DNS RTT analysis reinforced

ADAM Report 1/2021

M. Andziński, M. Quiros Segovia, L. Lhotka

26 May 2021

Abstract

This report is a follow-up to our previous research on passive analysis of round-trip time (RTT) for DNS transactions. The new method described herein utilizes randomly sent truncated DNS replies for increasing the DNS-over-TCP traffic volume that is used for estimating RTT. The method was experimentally deployed on a production DNS server for ccTLD .CZ. Quantitative results are compared to normal traffic in terms of TCP traffic volume, RTT coverage as well as empirical distributions and mean values of RTT.

Introduction

Network latency is an important parameter that influences end-user’s experience for most interactive Internet applications, notably web browsing. In virtually all cases, a share of the overall latency budget can be attributed to DNS. Browser vendors invested a lot of effort into minimizing latency, and DNS latency in particular, at the client side [2].

Operators of top-level DNS domains (TLD), such as CZ.NIC, may improve the latency for their clients – DNS resolvers – either by tuning BGP parameters that control anycast routing, or by deploying new DNS servers in regions with suboptimal latency. The latter is often not a trivial undertaking, in terms of both expenses and logistics. Therefore, it has to be carefully planned based on the assessment of actual latency.

In 2019 we presented a method for passive analysis of DNS round-trip time (RTT) [1] based on estimating RTT from the TCP handshake between a DNS client and server. The advantage of this approach is that RTT estimates can be obtained directly from the existing DNS traffic. On the other hand, a potential drawback is that the prevalent transport protocol for DNS is UDP, and TCP is used only for a small fraction of DNS traffic. Moreover, this “natural” TCP traffic may be biased in the sense that the originating resolvers are not a representative sample of all resolvers in terms of RTT. One can expect, for example, to observe TCP connections mostly from DNSSEC-validating resolvers, and worldwide penetration of DNSSEC is still far from homogeneous [4].

One possibility for convincing more resolvers to send DNS queries over TCP is provided by the DNS protocol itself: it is the TC (TrunCation) bit in the DNS header, which is normally used by a DNS server for indicating to the resolver that the response exceeds the maximum size permitted for UDP, and is therefore truncated. An idea of artificially increasing the volume of DNS-over-TCP traffic by replying with random TC responses to a small fraction of DNS queries was proposed as a logical continuation of our study [1], and we first shared it with the CENTR community members interested in doing TCP-based RTT analysis. The same approach was also proposed later by a group of DNS researchers who conducted similar passive RTT analysis for the ccTLD of The Netherlands [3].

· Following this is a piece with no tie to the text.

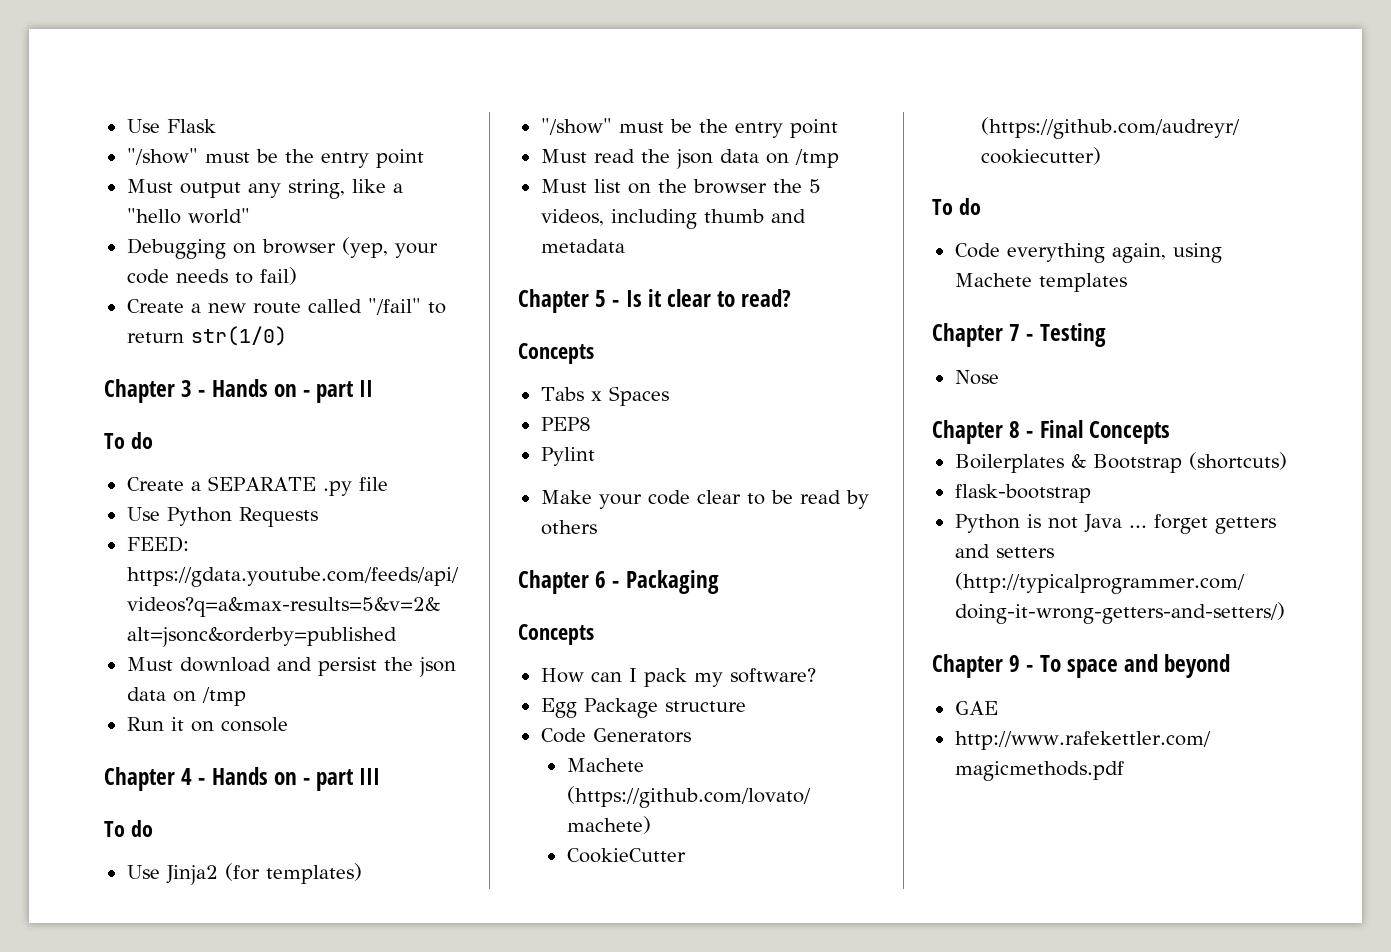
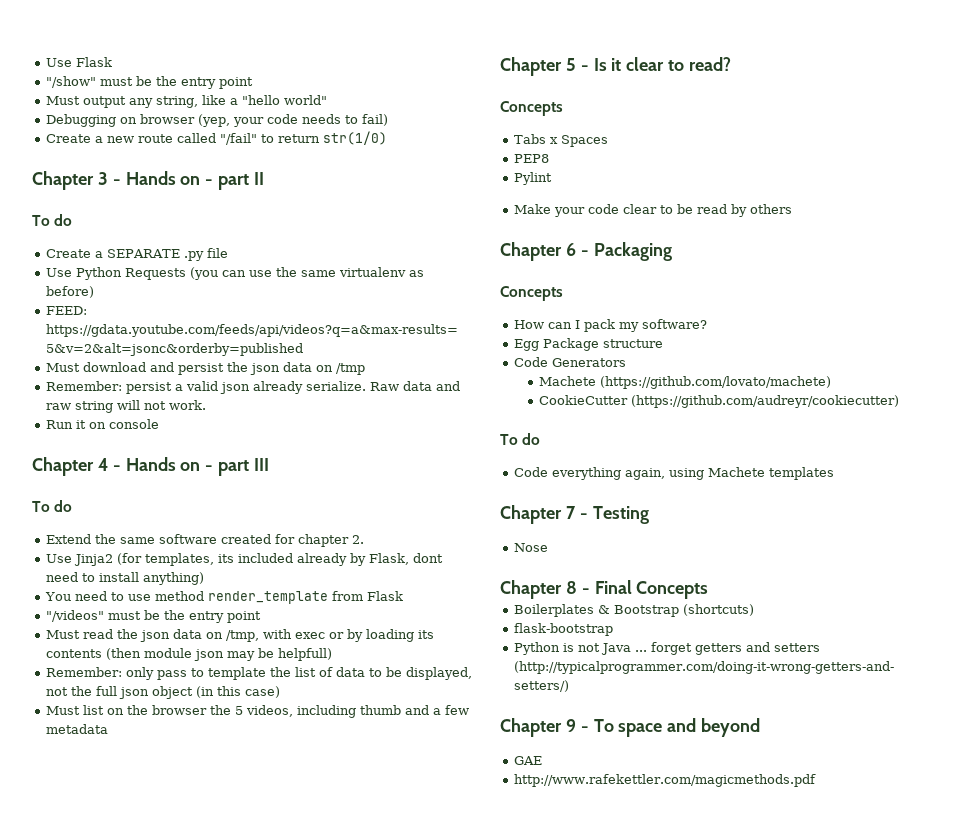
(318, 517) none -> [190,267,425,280] [46,286,95,298] (you can use the same virtualenv as before)
(246, 696) none -> [46,381,461,394] [46,400,207,413] // Remember: persist a valid json already serialize. Raw data and raw string will not work.
[126,863,362,885] [540,118,612,135] Use Jinja2 (for templates) // "/show" -> [46,534,365,547] [46,553,444,566] [46,572,205,585] [45,591,404,604] [46,610,105,622] Extend the same software created for chapter 2. // Use Jinja2 (for templates, its included already by Flask, dont need to install anything) // You need to use method render_template from Flask // "/videos"
[794,149,839,168] /tmp -> [226,629,435,642] [46,648,333,661] [46,667,473,680] [46,686,281,699] /tmp, with exec or by loading its contents (then module json may be helpfull) // Remember: only pass to template the list of data to be displayed, not the full json object (in this case)
(806, 216) none -> [433,705,470,715] a few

Knot DNS has the optional noudp module that was originally intended as a simpler alternative to the RRL mechanism [5], which is supported by all major DNS server implementations. We used the noudp module for replying with the TC response to a preset (small) fraction of received UDP queries. In order to be able to do so, we added in cooperation with Knot DNS developers the udp-truncate-rate configuration parameter. It allows us to set the desired rate of artificial TC responses. For example, udp-truncate-rate: N means every Nth UDP response is truncated.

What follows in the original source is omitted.